Пацаны, ничего уже совершенно не понимая, переглянулись. А Натка, прерываясь и кусая губы, сказала:
— Что думаете… если… так все можно? Что хотите?..
И закрылась рукой — то ли плакала, то ли задумалась тяжело. Это Наткино отчаяние среди дружеского разговора было так непонятно, что Хава следил за ней уже с испугом.
— Ты чего? Мы же только предложили. В холодильник положишь, пока только, на время.
Натка молчала, никак не объясняясь. Зато Маврин вдруг странно отшатнулся за угол навеса, охнул:
— Все! Дождались!
— Что еще? — возмутился Хава.
— Мама идет. Здесь же, рядом работает! Я же говорил!
Препираться было некогда. Хава заметался, схватил совершенно потерявшего голову Маврина, затолкал его в Наташкину загородку.
— Обеденный перерыв у нее, я так и знал!
— Молчи, — шипел Хава злобно. — Молчи, убью!
Через щели между гофрированными листами белой жести видно было, как Нина Никифоровна — Димина мать — приближается, вот она уже совсем рядом, за тонкой стенкой.

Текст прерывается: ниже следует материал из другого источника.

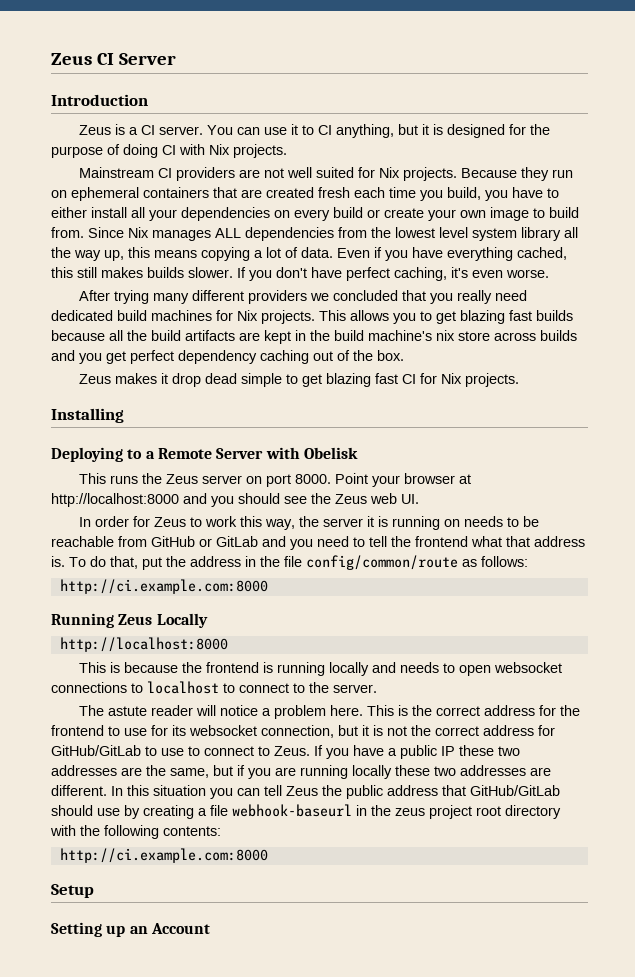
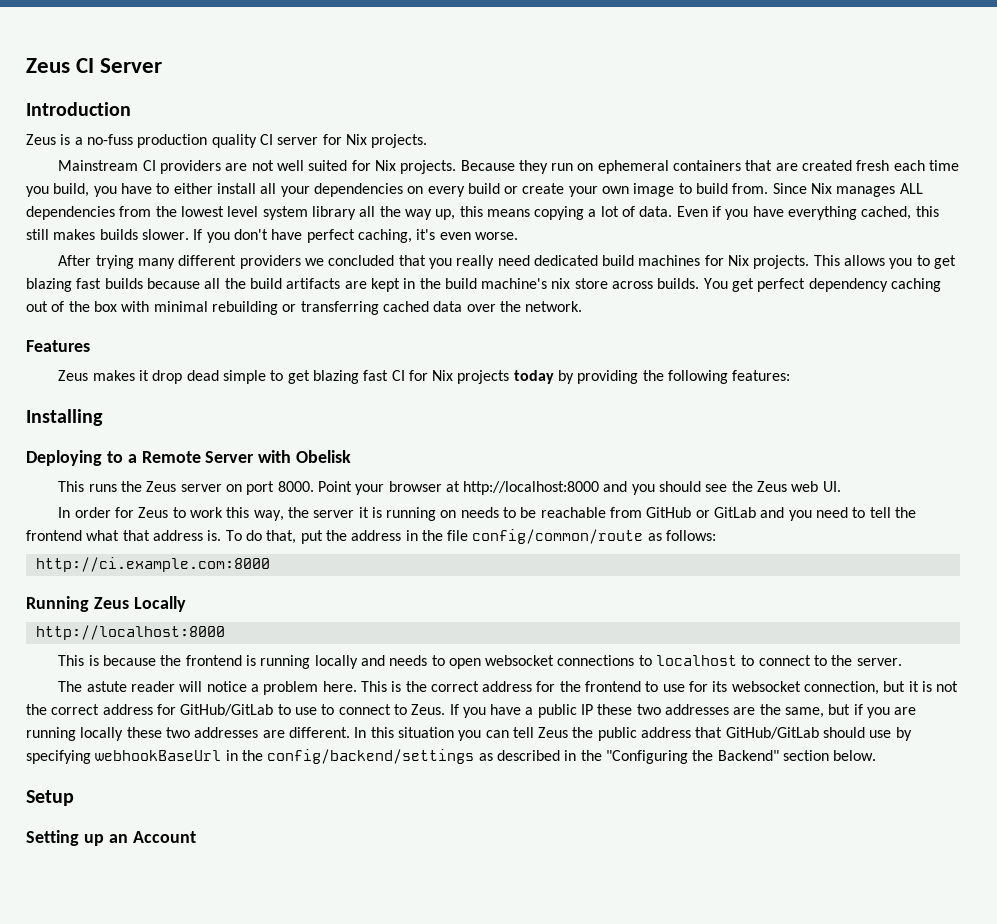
- Zeus is a CI server. You can use it to CI anything, but it is designed for the purpose of doing CI with Nix projects.
+ Zeus is a no-fuss production quality CI server for Nix projects.
- This allows you to get blazing fast builds because all the build artifacts are kept in the build machine's nix store across builds and you get perfect dependency caching out of the box.
+ This allows you to get blazing fast builds because all the build artifacts are kept in the build machine's nix store across builds. You get perfect dependency caching out of the box with minimal rebuilding or transferring cached data over the network.
+ Features
- Zeus makes it drop dead simple to get blazing fast CI for Nix projects.
+ Zeus makes it drop dead simple to get blazing fast CI for Nix projects today by providing the following features:
- In this situation you can tell Zeus the public address that GitHub/GitLab should use by creating a file webhook-baseurl in the zeus project root directory with the following contents:
- http://ci.example.com:8000
+ In this situation you can tell Zeus the public address that GitHub/GitLab should use by specifying webhookBaseUrl in the config/backend/settings as described in the "Configuring the Backend" section below.

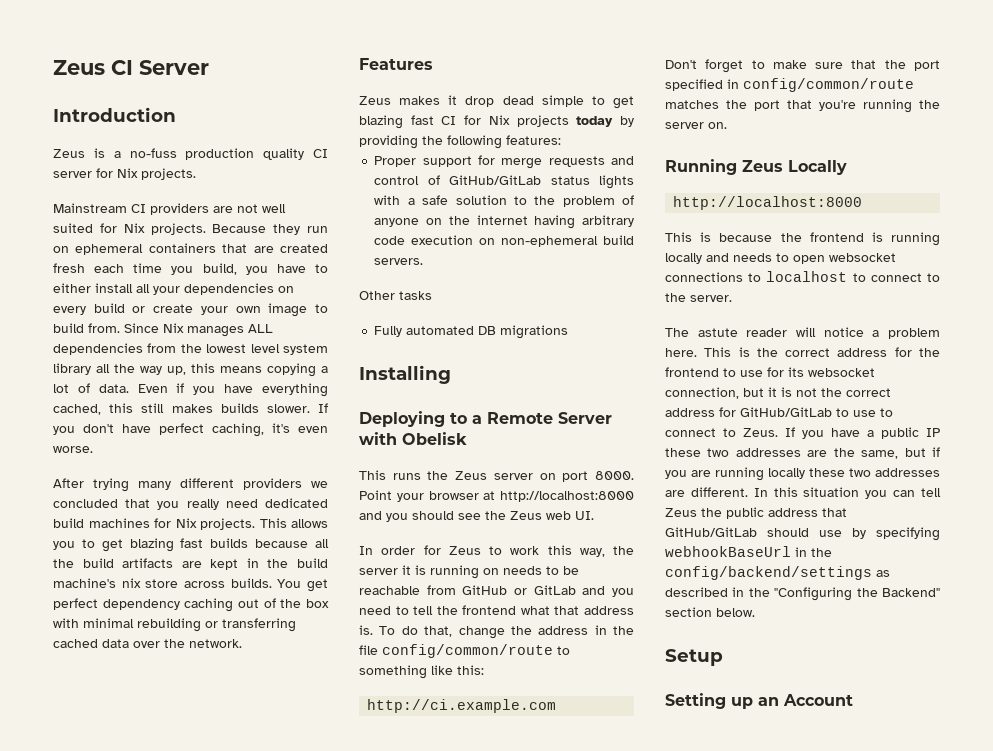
+ Proper support for merge requests and control of GitHub/GitLab status lights with a safe solution to the problem of anyone on the internet having arbitrary code execution on non-ephemeral build servers.
+ Other tasks
+ Fully automated DB migrations
- To do that, put the address in the file config/common/route as follows:
- http://ci.example.com:8000
+ To do that, change the address in the file config/common/route to something like this:
+ http://ci.example.com
+ Don't forget to make sure that the port specified in config/common/route matches the port that you're running the server on.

Пацаны притихли, затаились среди пустых ящиков.
Нина Никифоровна остановилась перед прилавком — кажется, сюда она и шла.
— Здравствуйте, — сказала Натка первая. — Я вам оставила три килограмма.
— Спасибо, Наташенька! Девочки мне передали.
Натка шагнула за загородку, нагнулась припрятанный кулек с апельсинами взять — лицо бледное, несчастное — и замер а, встретившись глазами с Хавой. Тот, на всякий случай, состроил страшную рожу, кулаком пригрозил.
Кулек она поставила на весы.
— Ну что ты! — тотчас с улыбкой принялась Маврина апельсины снимать. — Три, значит, три! Если мы друг другу не будем верить, то уж кому тогда и верить, правда?
И на коробку с маслом глянула. Натка тоже на нее посмотрела. Настала неловкая заминка. Потом Маврина, спохватившись, стала укладывать апельсины в сумку:
— А наш-то новый балда оказался. Говорят, долго в торговле не продержится.
— Кто балда? — спросила Натка. Она, кажется, с трудом только могла поддерживать связный разговор.
Если бы нужно было сейчас выбрать между бестолковой Наташкиной молодостью и благополучной, ухоженной зрелостью Нины Никифоровны, предпочтение, увы, было бы отдано зрелости. По крайней мере, для самой Мавриной выбор не представлял бы трудности. Рядом с Наткой, постоянно чем-то встревоженной, подавленно кусающей губы, Нина Никифоровна полнее ощущала радость бытия.
— Ну, наш новый директор, — пояснила она снисходительно. — Директор, говорит, гастронома — и без квартиры. Что это?
— Кто говорит?
— Директор. Но не мне, а тому человеку, который мне рассказывал. Есть, говорит, три тысячи свободных, ну вот если бы только знал, кому дать — вот, честно, пошел бы и дал. Ну, сколько же ждать? Она, ну, тот человек, которому он это говорил, возражает: Евгений Петрович, разве же можно? Кто же это о таких вещах кричит? Я для вас кто? Вы же понимать должны! Это только двое, кого касается, знать могут, это же интимное дело! Ты — дал, я — взял! Молчок! Забыли. Не было ничего. Интимное дело. Между двумя только связь должна быть. Нельзя сюда третьих мешать. Представляешь, она ему говорит? Нельзя же ходить по улице да размахивать своими тысячами — кому дать, не знаю! Кто же так делает? Когда человека-то найдешь, кому дать, ты же сам это поймешь, сердце вот екнет вдруг: он! Сердце подскажет, не ошибется. Сердце подскажет, кому дать!